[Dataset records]
_ _ _ _

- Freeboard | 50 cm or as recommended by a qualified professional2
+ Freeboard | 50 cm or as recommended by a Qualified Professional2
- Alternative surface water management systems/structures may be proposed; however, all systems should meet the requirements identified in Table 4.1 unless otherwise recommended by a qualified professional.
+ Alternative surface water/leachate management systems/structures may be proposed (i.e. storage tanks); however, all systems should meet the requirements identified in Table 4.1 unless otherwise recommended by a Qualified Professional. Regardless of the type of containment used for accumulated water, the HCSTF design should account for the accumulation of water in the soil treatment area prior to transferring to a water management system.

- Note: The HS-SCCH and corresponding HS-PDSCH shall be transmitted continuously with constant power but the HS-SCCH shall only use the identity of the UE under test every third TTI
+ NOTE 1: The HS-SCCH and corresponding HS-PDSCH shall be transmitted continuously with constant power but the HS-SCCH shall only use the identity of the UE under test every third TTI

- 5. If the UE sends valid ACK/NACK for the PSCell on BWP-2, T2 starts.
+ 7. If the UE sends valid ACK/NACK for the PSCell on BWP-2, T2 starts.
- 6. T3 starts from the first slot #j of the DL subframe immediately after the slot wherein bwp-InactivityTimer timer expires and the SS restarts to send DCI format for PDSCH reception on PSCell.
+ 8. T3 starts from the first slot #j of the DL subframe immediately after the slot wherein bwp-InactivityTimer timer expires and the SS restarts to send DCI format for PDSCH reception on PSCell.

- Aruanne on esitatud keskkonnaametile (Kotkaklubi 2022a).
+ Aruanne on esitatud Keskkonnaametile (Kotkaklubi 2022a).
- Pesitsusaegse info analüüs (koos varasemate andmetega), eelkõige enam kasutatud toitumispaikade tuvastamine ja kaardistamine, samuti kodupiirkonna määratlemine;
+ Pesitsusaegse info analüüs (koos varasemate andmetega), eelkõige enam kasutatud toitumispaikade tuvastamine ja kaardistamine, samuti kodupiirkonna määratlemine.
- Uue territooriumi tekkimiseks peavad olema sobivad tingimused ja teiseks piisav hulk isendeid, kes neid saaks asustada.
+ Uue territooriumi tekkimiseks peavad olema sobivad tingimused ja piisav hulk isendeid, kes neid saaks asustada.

_ _ _ _

▶ **Task to complete**: Your answer should consist only of the lines above between the line holding "- Note: The" and the line holding "NOTE 1: The", inclusive, each transcribed exactly.

▶ **Reply to the exercise**:
- Note: The HS-SCCH and corresponding HS-PDSCH shall be transmitted continuously with constant power but the HS-SCCH shall only use the identity of the UE under test every third TTI
+ NOTE 1: The HS-SCCH and corresponding HS-PDSCH shall be transmitted continuously with constant power but the HS-SCCH shall only use the identity of the UE under test every third TTI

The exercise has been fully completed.